Task to complete: Where does the string "hidden" appear? Copy every line of the entries below that holds it.

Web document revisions
....

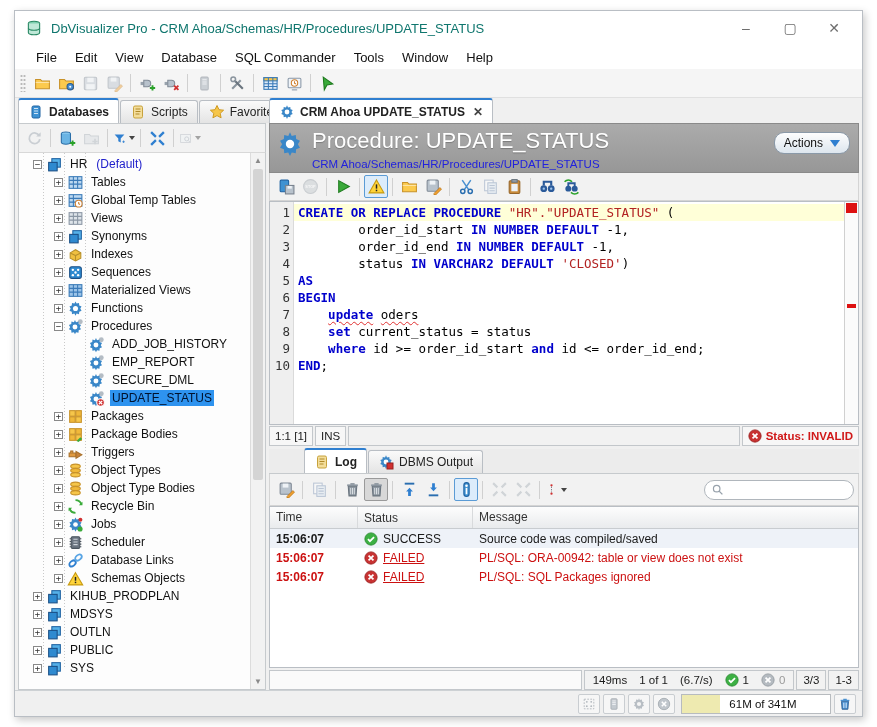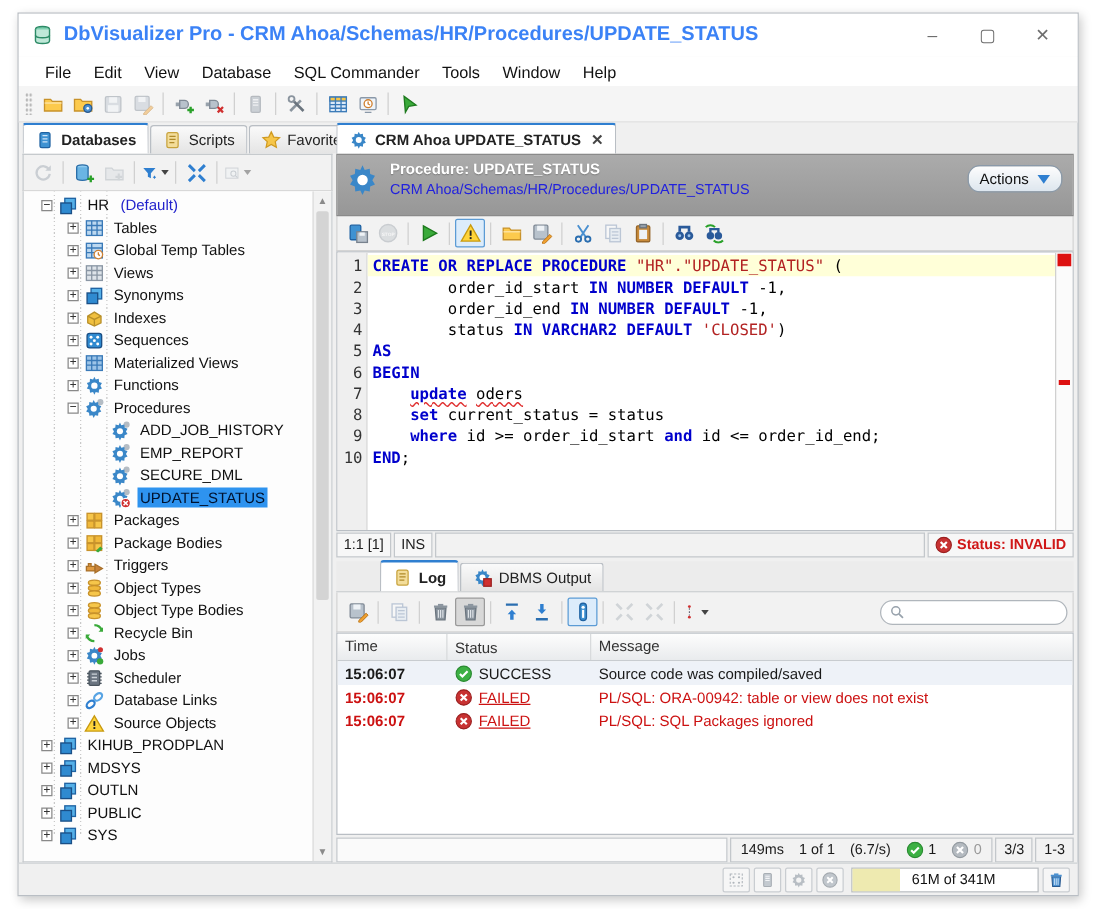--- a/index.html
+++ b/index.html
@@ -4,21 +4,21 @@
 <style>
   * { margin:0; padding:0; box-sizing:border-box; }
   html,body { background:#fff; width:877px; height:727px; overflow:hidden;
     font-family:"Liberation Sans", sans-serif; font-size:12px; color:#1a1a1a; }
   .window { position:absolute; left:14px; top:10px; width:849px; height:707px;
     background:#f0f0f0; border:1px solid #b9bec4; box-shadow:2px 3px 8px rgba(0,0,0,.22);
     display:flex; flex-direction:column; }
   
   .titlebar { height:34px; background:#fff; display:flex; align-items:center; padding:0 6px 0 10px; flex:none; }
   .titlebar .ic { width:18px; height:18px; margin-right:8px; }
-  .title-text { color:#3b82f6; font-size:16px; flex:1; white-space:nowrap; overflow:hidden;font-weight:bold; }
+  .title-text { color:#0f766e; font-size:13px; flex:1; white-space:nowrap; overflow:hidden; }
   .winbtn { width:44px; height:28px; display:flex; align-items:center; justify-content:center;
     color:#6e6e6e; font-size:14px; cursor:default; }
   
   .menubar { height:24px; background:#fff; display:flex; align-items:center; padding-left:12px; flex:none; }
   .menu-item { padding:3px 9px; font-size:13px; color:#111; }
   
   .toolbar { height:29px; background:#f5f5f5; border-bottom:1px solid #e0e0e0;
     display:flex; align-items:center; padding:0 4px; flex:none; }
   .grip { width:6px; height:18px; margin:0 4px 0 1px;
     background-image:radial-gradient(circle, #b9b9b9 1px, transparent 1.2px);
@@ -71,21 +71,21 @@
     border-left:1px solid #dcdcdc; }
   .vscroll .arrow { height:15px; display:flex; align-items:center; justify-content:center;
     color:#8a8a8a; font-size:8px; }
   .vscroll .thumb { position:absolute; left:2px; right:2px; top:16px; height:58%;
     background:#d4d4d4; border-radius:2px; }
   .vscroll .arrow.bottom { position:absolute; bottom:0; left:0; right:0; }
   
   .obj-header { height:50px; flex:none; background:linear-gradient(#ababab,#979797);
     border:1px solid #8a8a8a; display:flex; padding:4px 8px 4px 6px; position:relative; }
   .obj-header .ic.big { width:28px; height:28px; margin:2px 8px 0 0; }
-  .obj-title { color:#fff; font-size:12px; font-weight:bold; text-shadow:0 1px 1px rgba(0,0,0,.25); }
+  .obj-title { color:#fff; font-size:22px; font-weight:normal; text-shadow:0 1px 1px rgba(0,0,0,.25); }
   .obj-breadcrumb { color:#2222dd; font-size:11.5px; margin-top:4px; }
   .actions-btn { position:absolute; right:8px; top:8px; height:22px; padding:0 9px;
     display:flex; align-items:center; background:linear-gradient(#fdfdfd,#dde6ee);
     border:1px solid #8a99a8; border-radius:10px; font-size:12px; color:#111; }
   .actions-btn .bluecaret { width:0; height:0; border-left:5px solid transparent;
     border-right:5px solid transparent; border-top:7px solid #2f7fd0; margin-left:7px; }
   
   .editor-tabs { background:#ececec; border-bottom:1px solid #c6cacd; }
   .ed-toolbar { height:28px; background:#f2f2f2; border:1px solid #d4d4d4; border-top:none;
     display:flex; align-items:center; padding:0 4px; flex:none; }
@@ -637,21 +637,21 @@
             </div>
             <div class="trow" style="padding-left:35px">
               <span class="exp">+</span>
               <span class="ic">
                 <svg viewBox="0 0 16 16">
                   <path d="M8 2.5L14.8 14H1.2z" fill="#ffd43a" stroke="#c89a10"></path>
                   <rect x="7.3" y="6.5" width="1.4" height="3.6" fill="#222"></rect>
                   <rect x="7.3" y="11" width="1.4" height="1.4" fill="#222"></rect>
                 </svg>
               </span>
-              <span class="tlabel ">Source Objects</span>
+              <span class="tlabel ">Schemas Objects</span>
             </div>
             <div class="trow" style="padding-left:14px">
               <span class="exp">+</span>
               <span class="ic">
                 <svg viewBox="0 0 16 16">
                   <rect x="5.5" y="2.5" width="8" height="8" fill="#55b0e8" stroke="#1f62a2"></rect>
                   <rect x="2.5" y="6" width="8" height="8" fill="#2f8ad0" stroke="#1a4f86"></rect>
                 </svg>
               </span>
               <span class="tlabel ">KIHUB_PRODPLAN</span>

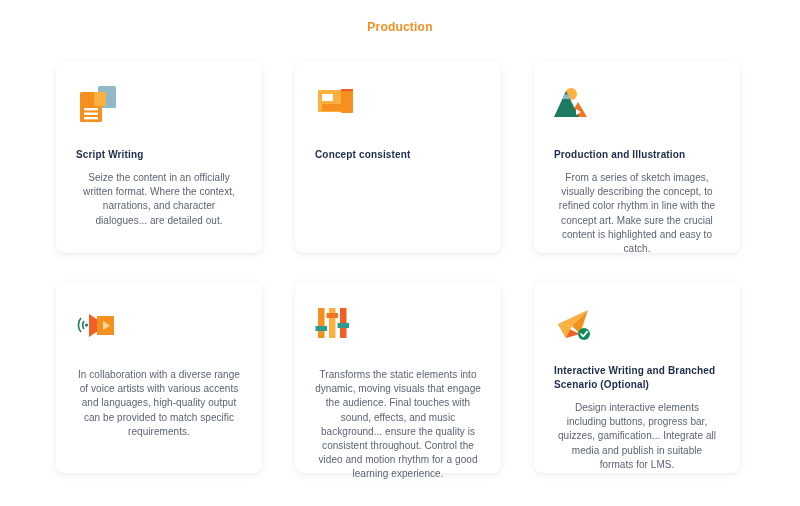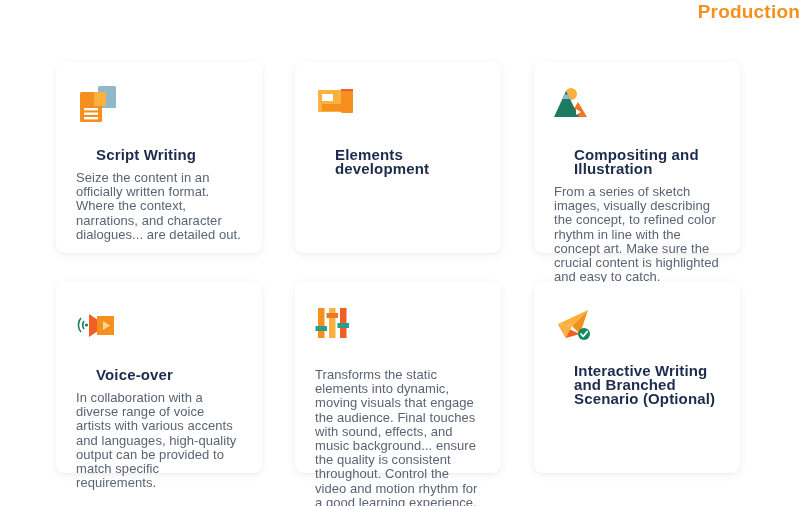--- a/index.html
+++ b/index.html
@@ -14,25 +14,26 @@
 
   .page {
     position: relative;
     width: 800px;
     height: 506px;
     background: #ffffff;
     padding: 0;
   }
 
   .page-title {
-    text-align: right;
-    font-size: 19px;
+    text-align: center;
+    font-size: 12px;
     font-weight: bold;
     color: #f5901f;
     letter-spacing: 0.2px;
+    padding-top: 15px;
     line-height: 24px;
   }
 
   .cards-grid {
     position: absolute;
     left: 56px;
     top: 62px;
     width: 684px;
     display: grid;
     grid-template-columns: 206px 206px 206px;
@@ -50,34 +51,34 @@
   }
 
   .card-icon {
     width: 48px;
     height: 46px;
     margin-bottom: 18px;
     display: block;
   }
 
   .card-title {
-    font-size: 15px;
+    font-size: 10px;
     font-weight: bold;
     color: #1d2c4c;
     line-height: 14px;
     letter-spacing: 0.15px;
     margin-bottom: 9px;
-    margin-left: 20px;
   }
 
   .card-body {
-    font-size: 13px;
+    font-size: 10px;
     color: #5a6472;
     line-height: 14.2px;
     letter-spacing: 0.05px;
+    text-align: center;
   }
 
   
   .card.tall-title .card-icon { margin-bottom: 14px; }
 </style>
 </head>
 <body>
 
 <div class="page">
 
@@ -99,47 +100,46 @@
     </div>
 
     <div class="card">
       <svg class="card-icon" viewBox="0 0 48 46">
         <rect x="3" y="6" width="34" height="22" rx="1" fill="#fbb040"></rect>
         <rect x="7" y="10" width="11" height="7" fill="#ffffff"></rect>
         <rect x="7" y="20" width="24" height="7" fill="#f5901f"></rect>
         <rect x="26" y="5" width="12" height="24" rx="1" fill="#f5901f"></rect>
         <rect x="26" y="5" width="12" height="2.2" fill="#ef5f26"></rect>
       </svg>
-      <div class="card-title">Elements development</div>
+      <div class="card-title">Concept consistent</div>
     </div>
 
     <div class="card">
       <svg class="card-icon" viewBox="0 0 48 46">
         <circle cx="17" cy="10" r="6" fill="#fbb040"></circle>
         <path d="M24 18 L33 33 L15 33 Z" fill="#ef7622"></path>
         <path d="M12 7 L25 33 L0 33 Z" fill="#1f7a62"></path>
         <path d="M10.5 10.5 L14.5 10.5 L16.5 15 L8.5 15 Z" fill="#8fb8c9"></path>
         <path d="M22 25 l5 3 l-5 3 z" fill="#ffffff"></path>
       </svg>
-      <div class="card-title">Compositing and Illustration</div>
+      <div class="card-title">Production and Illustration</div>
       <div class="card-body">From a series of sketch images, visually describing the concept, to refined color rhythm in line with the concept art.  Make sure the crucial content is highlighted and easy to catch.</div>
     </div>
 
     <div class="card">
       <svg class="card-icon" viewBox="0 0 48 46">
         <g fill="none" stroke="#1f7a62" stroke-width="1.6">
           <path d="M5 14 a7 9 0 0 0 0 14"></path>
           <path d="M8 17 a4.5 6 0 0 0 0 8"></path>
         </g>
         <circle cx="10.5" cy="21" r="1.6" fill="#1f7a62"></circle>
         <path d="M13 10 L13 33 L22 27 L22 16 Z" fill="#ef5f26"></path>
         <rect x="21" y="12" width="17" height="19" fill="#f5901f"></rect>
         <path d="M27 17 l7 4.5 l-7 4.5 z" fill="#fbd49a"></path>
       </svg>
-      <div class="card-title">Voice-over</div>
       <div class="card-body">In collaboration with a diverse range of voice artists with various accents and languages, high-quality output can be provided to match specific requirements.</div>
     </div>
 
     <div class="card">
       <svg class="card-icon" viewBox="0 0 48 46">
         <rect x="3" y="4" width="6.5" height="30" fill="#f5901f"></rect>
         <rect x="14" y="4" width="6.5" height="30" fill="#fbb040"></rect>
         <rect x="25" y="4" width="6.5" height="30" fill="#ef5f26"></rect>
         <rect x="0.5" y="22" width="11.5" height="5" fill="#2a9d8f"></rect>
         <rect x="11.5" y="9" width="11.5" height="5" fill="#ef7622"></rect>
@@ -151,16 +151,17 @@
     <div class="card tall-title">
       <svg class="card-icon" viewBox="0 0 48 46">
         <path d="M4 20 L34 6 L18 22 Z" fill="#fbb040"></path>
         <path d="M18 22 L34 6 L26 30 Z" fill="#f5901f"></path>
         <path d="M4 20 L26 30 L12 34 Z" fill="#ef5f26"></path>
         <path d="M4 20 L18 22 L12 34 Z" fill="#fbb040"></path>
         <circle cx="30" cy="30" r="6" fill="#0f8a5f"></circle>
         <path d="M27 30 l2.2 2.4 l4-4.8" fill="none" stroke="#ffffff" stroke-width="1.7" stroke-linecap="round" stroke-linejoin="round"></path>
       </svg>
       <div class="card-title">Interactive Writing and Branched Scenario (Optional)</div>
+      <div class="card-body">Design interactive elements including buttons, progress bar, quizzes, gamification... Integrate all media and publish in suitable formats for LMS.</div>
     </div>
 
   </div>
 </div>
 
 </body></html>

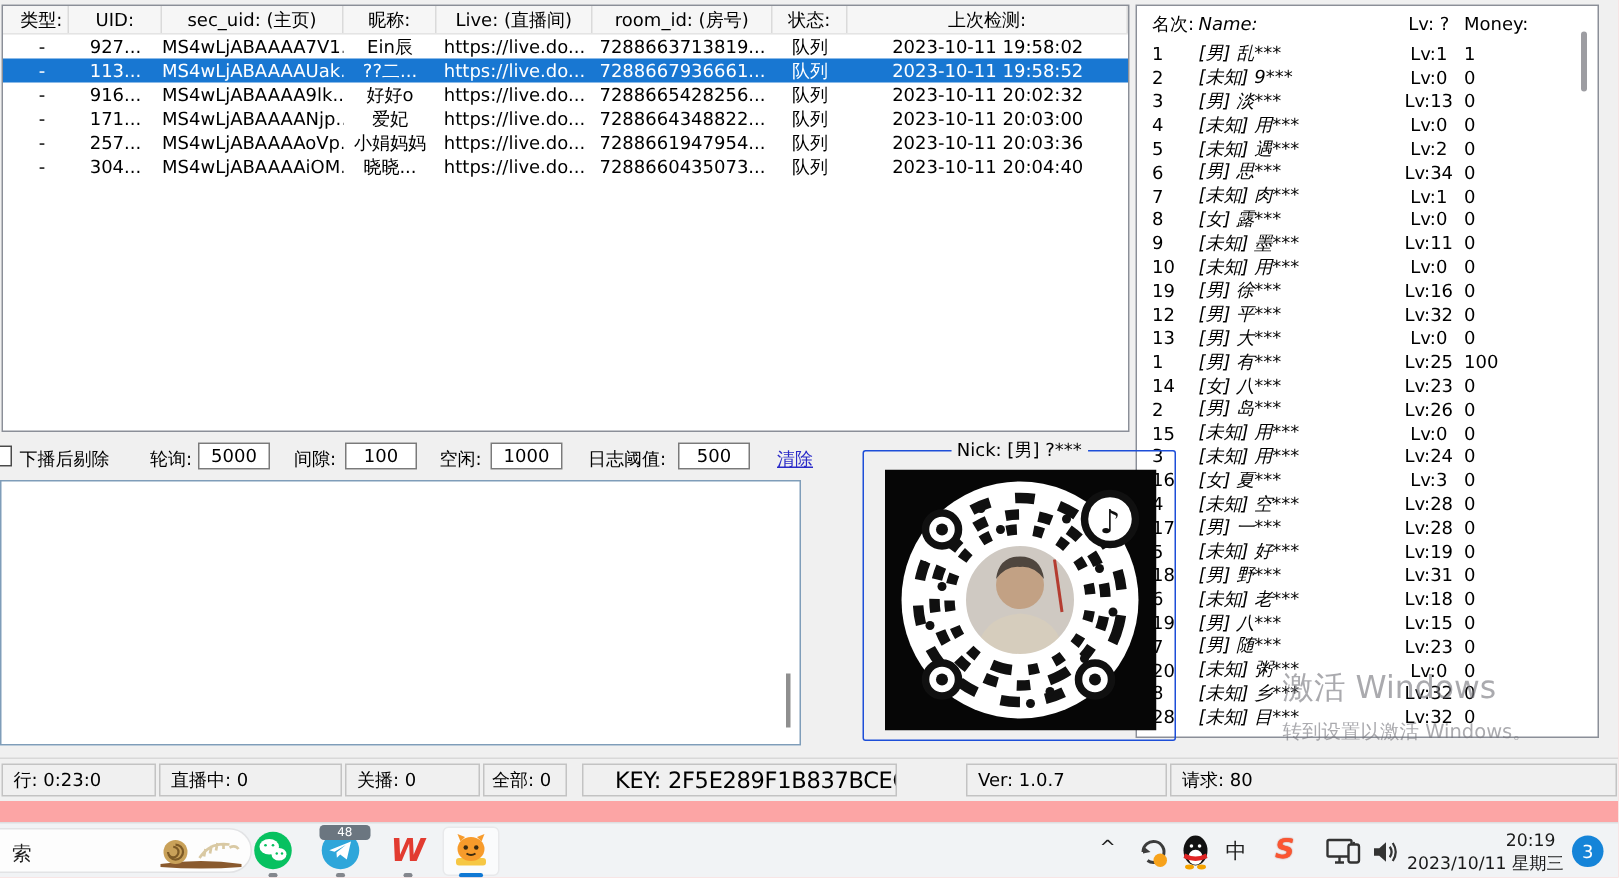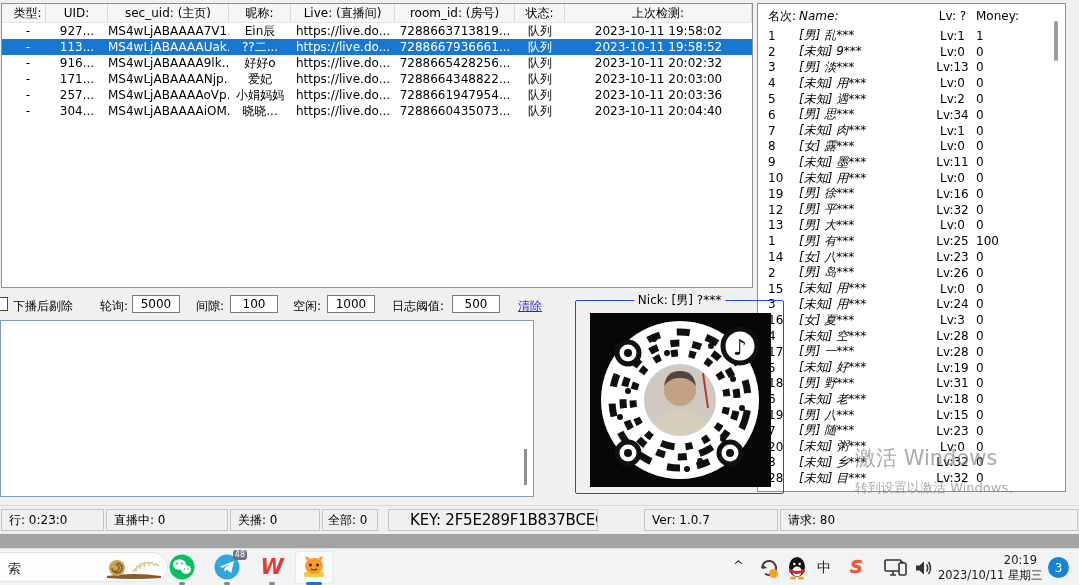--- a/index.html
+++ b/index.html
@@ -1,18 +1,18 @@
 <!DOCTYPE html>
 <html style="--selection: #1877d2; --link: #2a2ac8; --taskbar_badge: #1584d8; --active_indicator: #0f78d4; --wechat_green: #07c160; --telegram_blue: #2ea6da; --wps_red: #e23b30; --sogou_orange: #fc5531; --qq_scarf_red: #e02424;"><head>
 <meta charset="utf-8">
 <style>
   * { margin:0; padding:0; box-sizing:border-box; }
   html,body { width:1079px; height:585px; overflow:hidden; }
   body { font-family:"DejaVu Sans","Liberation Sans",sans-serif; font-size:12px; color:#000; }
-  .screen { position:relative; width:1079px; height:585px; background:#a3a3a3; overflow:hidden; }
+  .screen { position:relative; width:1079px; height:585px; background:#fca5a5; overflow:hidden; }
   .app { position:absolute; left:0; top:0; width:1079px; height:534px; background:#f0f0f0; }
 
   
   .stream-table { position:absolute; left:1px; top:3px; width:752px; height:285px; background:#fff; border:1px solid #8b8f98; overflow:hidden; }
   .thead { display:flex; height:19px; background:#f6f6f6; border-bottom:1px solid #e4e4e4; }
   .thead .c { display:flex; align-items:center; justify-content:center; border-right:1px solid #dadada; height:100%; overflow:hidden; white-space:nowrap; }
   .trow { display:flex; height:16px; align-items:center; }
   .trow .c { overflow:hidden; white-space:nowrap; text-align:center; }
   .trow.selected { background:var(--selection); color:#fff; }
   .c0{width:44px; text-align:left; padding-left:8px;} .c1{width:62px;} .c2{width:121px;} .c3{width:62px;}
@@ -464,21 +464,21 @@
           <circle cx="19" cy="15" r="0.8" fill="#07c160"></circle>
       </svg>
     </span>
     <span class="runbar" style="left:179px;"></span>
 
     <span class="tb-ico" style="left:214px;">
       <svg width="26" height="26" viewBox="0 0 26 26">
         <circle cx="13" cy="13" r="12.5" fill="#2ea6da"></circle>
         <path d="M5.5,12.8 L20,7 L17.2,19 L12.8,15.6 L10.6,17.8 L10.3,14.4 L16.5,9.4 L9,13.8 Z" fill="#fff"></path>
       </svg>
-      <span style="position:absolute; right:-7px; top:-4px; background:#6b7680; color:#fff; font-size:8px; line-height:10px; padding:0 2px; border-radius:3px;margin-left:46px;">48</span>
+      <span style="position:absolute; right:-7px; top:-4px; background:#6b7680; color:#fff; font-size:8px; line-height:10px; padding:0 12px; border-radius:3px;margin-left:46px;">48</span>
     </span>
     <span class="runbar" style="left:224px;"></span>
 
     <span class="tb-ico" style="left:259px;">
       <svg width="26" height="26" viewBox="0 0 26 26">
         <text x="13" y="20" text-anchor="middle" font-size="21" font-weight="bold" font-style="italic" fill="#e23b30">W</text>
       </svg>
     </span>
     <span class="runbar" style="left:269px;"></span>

....

Solution to this problem:
   html,body { background:#fff; width:877px; height:727px; overflow:hidden;
-  .title-text { color:#3b82f6; font-size:16px; flex:1; white-space:nowrap; overflow:hidden;font-weight:bold; }
+  .title-text { color:#0f766e; font-size:13px; flex:1; white-space:nowrap; overflow:hidden; }
   html,body { width:1079px; height:585px; overflow:hidden; }
-  .screen { position:relative; width:1079px; height:585px; background:#a3a3a3; overflow:hidden; }
+  .screen { position:relative; width:1079px; height:585px; background:#fca5a5; overflow:hidden; }
   .stream-table { position:absolute; left:1px; top:3px; width:752px; height:285px; background:#fff; border:1px solid #8b8f98; overflow:hidden; }
   .thead .c { display:flex; align-items:center; justify-content:center; border-right:1px solid #dadada; height:100%; overflow:hidden; white-space:nowrap; }
   .trow .c { overflow:hidden; white-space:nowrap; text-align:center; }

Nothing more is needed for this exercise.